Aim of the exercise: The word to look for is "relative". Report every line of the entries below that has it.

______

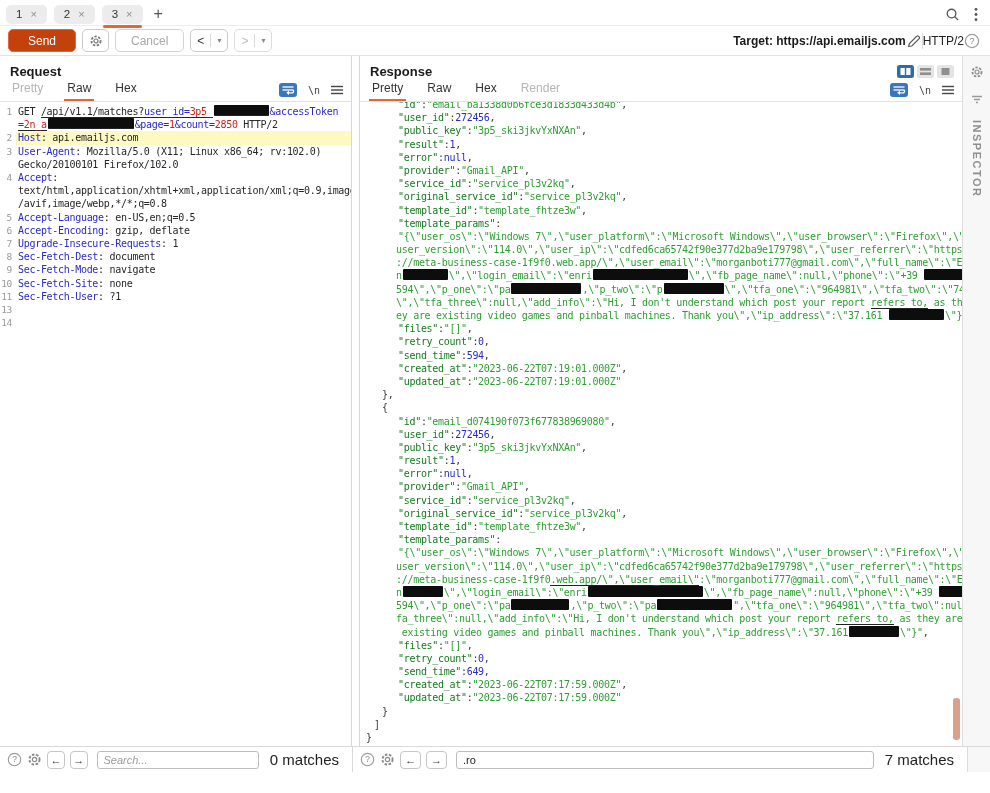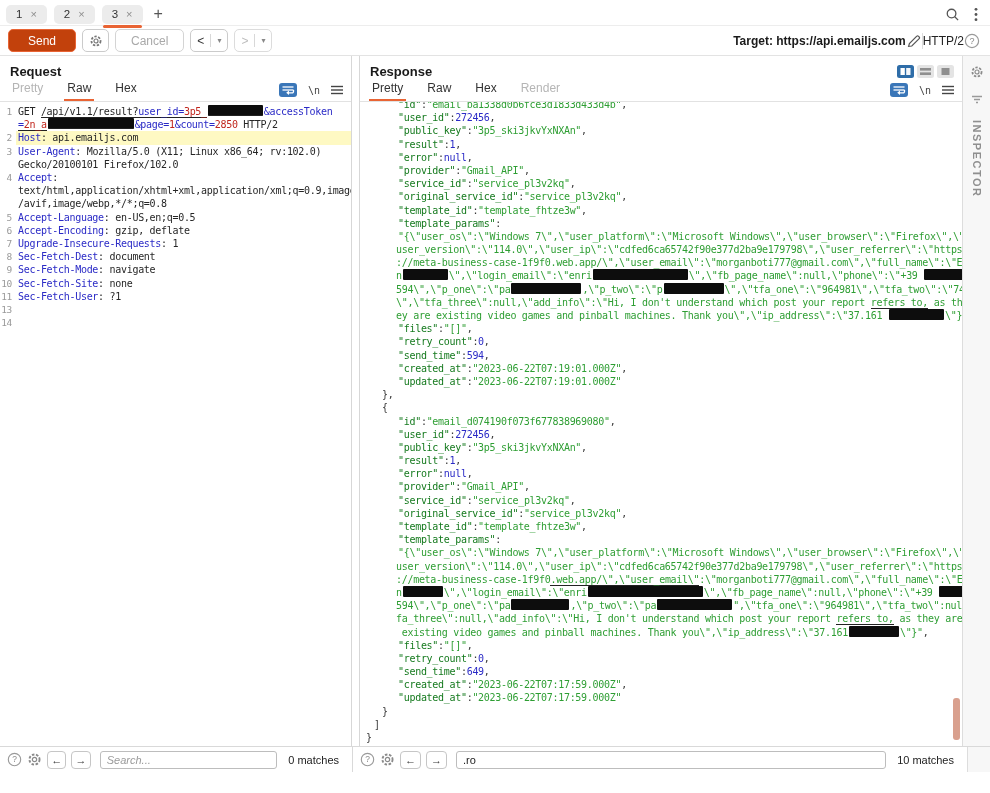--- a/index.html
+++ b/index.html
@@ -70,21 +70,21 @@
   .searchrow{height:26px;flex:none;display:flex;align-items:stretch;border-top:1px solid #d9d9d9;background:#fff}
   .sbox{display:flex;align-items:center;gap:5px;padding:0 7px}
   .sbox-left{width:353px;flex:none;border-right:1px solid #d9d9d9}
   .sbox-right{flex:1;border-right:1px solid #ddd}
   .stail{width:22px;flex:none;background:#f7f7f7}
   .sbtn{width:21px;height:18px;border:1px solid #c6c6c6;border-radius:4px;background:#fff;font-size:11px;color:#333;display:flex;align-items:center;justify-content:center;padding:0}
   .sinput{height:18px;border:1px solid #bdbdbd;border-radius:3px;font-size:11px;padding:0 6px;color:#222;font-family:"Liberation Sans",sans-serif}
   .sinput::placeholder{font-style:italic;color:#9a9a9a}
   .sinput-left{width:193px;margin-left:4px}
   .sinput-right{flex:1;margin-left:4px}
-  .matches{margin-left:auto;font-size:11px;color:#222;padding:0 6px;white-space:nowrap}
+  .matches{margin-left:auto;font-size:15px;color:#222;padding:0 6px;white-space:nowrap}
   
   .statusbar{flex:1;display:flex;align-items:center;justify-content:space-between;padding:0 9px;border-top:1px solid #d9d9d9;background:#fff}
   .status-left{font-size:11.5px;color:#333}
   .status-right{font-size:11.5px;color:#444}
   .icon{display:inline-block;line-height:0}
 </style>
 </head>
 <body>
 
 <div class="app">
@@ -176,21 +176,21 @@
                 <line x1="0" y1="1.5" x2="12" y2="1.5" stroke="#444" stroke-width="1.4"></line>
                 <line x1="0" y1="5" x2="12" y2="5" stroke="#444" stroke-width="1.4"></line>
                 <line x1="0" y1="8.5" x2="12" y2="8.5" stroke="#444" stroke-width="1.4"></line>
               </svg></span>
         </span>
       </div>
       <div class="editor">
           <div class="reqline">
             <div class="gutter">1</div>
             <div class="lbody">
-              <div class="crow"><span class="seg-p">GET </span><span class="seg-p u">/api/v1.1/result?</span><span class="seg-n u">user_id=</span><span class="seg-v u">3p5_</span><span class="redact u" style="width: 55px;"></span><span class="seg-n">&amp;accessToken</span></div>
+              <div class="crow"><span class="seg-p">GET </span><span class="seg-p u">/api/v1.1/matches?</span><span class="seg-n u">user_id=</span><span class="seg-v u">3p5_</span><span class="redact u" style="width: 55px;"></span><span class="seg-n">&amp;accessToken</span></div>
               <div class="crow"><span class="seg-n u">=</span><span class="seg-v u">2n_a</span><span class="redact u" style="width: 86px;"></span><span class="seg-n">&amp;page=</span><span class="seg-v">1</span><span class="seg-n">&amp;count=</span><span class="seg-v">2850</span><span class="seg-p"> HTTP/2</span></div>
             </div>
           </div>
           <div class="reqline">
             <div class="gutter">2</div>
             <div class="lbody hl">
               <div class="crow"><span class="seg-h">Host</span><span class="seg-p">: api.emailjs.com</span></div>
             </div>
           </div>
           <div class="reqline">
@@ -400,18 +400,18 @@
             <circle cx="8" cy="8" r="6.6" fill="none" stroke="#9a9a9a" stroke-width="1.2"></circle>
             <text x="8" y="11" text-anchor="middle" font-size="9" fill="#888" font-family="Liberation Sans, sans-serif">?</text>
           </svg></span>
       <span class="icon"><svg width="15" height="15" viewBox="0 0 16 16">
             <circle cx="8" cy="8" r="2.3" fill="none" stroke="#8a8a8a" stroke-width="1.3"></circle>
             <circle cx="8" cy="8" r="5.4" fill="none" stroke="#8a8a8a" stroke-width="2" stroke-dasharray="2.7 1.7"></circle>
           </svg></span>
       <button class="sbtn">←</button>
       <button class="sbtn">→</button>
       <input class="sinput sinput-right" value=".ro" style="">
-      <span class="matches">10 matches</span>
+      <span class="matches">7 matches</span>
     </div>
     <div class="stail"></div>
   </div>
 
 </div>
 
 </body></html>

______

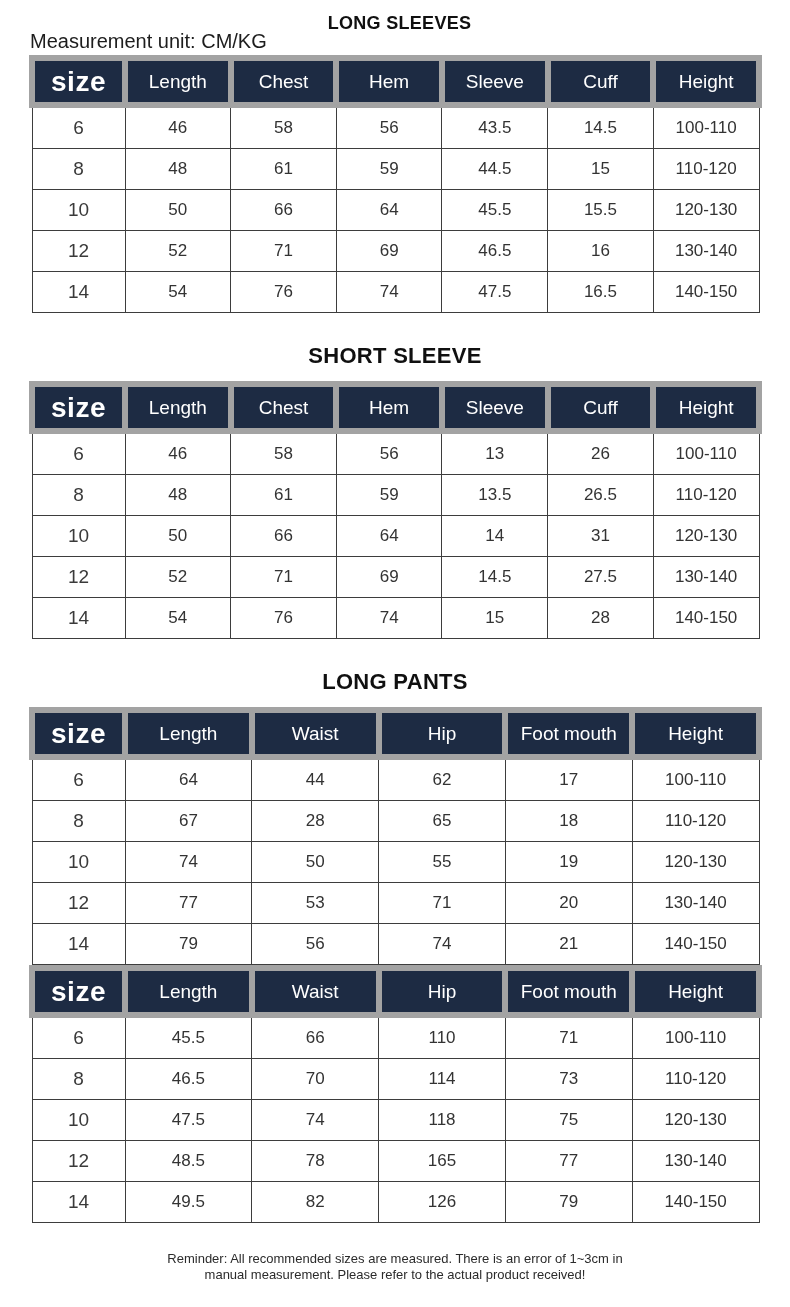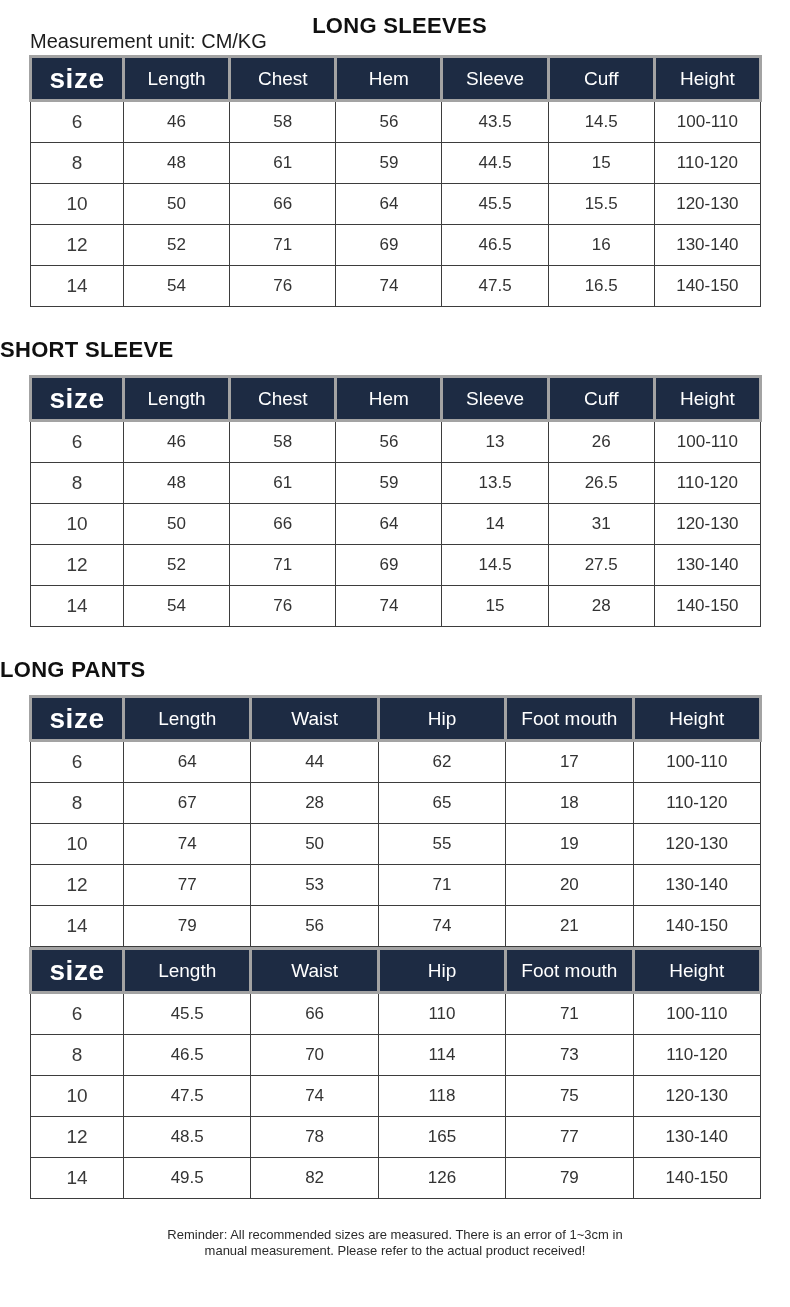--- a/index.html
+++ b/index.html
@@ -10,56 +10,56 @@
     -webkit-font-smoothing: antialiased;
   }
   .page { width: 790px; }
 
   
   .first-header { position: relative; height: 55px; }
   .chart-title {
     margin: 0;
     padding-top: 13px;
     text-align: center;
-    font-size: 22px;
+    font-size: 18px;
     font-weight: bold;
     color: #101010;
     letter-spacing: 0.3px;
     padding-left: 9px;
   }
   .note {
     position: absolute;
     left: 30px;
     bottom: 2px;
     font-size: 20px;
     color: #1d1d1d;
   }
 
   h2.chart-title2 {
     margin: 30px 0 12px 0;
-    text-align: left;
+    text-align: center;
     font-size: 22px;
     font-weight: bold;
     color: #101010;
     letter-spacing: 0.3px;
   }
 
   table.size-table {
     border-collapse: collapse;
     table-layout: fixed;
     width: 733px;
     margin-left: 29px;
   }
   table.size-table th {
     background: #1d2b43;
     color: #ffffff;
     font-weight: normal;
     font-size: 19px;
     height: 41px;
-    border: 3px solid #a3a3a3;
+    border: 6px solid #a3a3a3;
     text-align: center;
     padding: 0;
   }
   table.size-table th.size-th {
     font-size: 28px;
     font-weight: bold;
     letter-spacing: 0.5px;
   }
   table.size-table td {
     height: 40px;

______

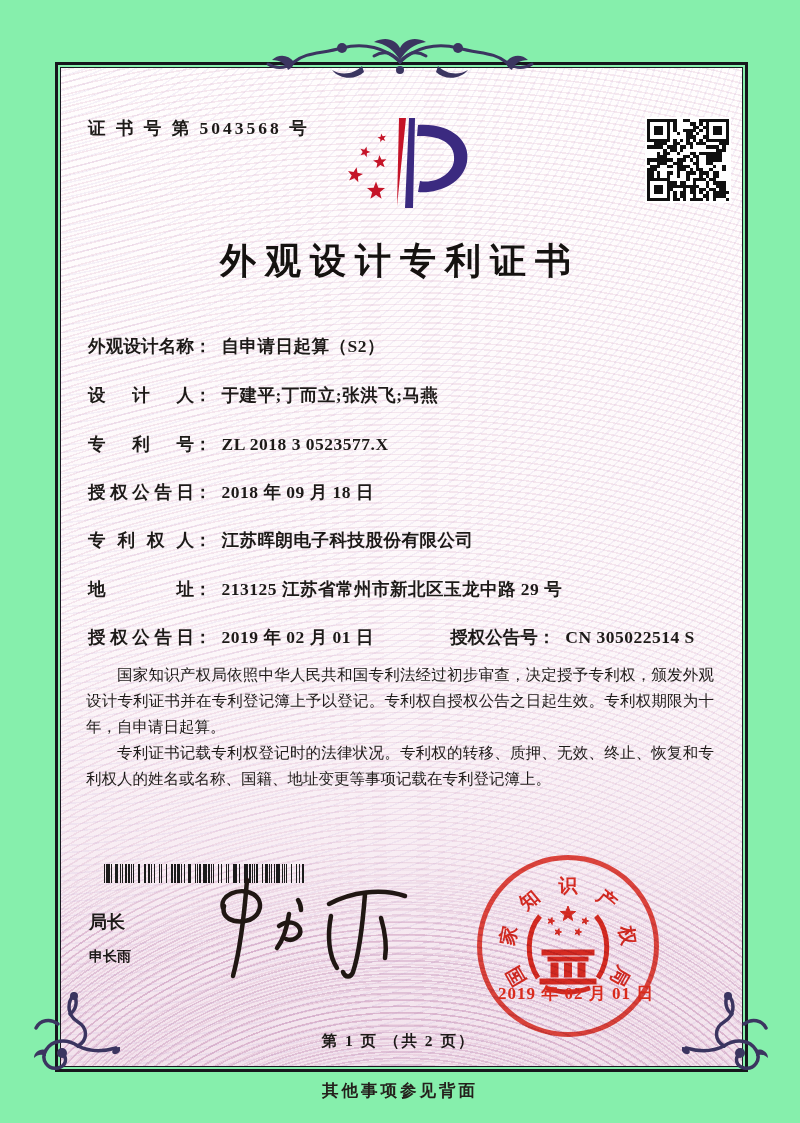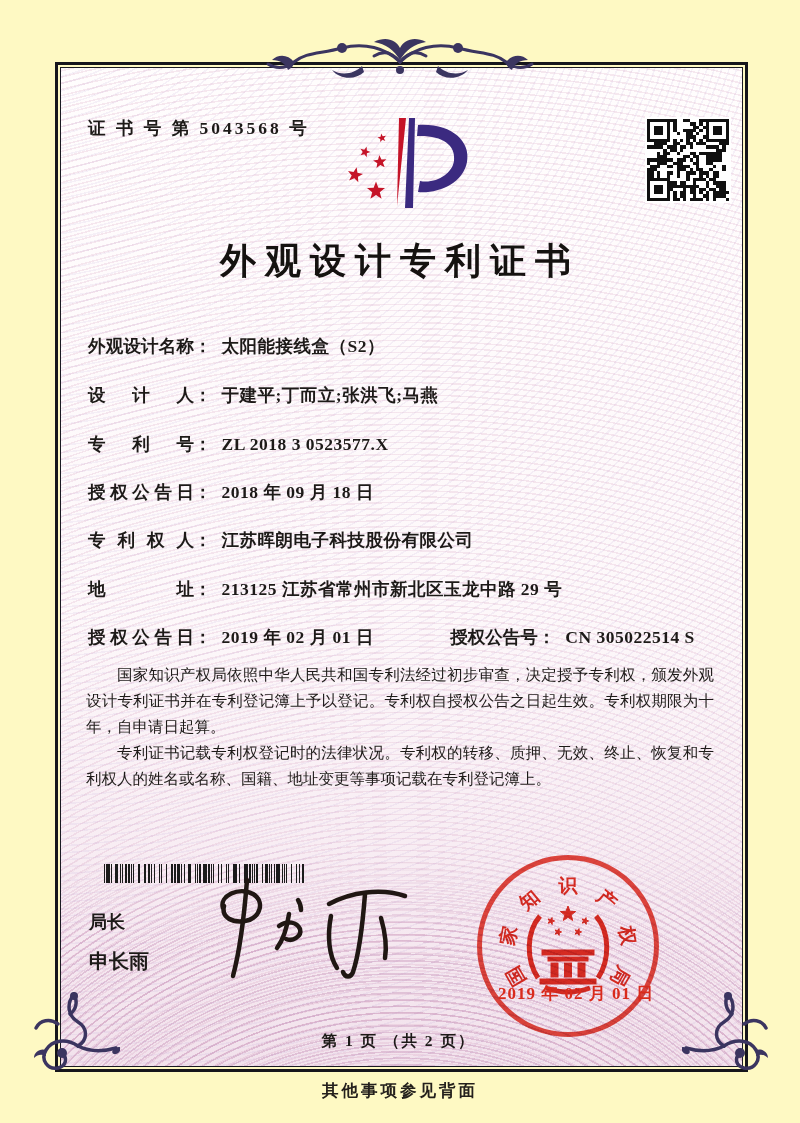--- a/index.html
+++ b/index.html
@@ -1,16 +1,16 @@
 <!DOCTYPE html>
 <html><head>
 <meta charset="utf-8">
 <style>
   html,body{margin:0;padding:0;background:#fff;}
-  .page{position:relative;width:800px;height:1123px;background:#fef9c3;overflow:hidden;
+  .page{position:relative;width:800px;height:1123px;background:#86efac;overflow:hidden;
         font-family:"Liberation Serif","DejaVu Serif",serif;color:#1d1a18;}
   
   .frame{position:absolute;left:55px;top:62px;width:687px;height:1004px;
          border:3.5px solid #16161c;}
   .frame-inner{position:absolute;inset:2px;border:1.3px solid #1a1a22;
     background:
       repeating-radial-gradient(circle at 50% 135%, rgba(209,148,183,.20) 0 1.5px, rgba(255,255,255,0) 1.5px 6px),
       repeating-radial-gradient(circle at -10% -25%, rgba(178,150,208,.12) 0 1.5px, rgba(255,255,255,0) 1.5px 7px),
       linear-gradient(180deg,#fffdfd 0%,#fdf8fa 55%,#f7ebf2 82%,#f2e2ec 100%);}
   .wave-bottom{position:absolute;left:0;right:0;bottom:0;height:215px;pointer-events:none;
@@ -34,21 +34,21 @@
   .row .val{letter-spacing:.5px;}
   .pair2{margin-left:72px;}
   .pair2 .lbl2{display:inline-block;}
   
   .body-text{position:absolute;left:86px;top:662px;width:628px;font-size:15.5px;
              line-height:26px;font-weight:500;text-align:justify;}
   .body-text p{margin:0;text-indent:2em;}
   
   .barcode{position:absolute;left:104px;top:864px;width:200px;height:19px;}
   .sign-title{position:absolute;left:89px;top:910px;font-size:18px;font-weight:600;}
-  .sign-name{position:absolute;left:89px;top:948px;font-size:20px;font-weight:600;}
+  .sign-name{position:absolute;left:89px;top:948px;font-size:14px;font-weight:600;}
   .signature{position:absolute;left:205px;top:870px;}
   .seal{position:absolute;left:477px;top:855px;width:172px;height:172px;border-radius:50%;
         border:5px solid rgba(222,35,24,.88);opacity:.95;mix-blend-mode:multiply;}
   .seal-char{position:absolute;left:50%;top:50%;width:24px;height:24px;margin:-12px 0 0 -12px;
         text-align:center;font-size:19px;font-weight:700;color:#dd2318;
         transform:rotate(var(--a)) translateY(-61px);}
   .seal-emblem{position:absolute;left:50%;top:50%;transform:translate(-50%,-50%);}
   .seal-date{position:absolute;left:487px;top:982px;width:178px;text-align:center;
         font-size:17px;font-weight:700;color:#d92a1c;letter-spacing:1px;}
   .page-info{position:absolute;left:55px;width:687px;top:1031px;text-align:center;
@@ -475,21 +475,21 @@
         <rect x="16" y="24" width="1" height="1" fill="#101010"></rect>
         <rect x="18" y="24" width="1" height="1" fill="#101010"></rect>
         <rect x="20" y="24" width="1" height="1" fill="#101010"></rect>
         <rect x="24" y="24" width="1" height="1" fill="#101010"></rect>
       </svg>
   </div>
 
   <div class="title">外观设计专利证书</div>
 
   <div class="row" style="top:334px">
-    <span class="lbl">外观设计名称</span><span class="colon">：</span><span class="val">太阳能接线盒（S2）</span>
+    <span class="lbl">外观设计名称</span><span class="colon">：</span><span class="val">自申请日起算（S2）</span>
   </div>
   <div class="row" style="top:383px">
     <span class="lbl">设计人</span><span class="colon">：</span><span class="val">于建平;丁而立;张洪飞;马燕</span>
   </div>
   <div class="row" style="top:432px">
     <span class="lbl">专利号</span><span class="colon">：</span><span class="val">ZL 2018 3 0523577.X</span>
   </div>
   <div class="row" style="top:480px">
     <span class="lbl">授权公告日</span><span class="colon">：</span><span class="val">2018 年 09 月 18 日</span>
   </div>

______

Exercise solution:
   .first-header { position: relative; height: 55px; }
-  .page{position:relative;width:800px;height:1123px;background:#fef9c3;overflow:hidden;
+  .page{position:relative;width:800px;height:1123px;background:#86efac;overflow:hidden;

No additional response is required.